#### [Task details]
Only the number is wanted: how many lines of these entries contain the word "eller"?

#### [Input]
§ §

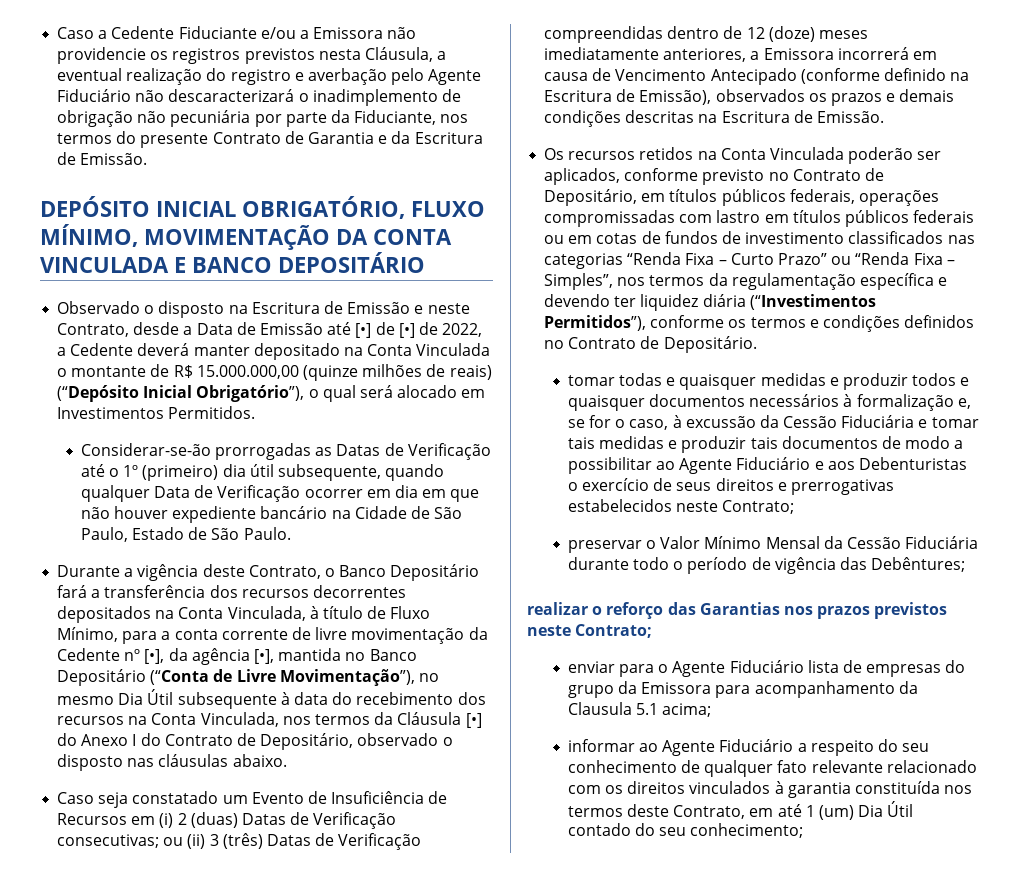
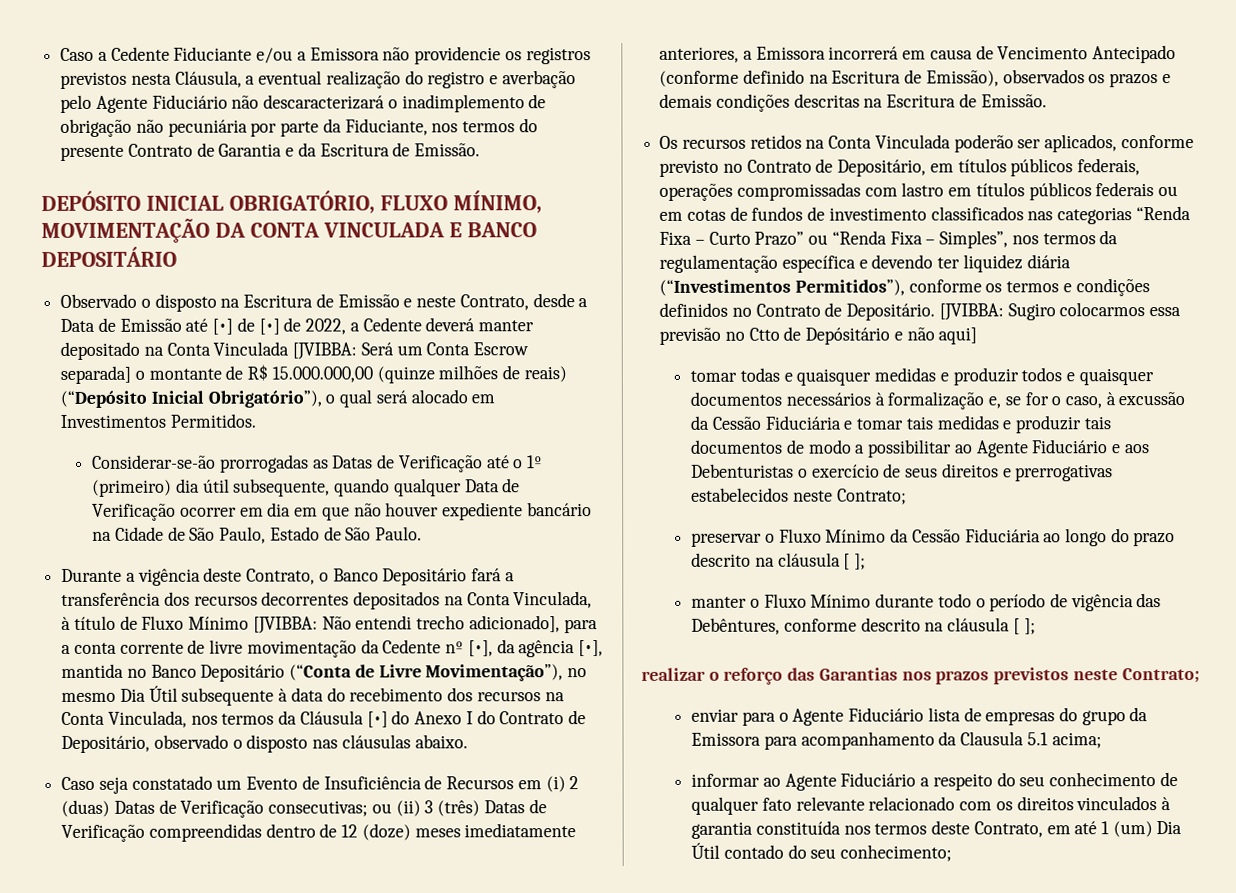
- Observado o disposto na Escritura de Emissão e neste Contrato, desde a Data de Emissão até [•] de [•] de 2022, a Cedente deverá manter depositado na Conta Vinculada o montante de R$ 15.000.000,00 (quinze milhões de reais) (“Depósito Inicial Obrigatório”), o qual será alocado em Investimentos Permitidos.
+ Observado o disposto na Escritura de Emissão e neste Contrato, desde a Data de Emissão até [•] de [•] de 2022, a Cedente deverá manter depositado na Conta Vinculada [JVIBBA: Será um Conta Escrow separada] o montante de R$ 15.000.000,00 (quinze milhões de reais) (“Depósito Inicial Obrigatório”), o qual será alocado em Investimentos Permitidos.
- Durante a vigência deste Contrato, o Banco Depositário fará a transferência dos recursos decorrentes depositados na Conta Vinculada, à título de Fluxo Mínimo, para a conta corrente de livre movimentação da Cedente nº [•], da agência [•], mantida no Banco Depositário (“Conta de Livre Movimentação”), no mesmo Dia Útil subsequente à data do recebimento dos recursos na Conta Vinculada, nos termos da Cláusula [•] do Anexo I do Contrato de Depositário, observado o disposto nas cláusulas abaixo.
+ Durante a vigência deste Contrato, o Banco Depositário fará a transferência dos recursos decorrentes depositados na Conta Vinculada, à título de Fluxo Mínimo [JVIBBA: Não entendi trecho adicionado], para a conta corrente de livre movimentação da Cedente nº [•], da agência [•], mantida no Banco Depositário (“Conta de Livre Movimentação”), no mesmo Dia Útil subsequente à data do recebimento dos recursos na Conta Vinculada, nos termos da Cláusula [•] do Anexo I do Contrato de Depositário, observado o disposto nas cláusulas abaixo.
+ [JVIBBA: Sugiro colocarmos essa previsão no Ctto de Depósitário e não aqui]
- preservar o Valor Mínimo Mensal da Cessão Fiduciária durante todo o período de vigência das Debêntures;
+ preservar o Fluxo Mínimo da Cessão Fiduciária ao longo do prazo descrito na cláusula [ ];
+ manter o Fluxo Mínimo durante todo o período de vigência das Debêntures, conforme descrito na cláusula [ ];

§ §

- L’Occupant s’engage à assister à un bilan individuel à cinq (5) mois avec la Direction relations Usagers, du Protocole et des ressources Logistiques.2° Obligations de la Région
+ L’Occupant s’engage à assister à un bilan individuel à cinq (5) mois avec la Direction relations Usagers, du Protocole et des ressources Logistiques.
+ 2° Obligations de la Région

§ §

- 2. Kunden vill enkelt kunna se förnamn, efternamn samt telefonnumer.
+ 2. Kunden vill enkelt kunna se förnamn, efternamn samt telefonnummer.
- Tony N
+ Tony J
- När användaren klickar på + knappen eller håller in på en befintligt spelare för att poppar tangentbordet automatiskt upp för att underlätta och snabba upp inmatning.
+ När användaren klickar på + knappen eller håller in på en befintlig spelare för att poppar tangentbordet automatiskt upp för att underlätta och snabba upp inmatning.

§ §

#### [Written solution]
2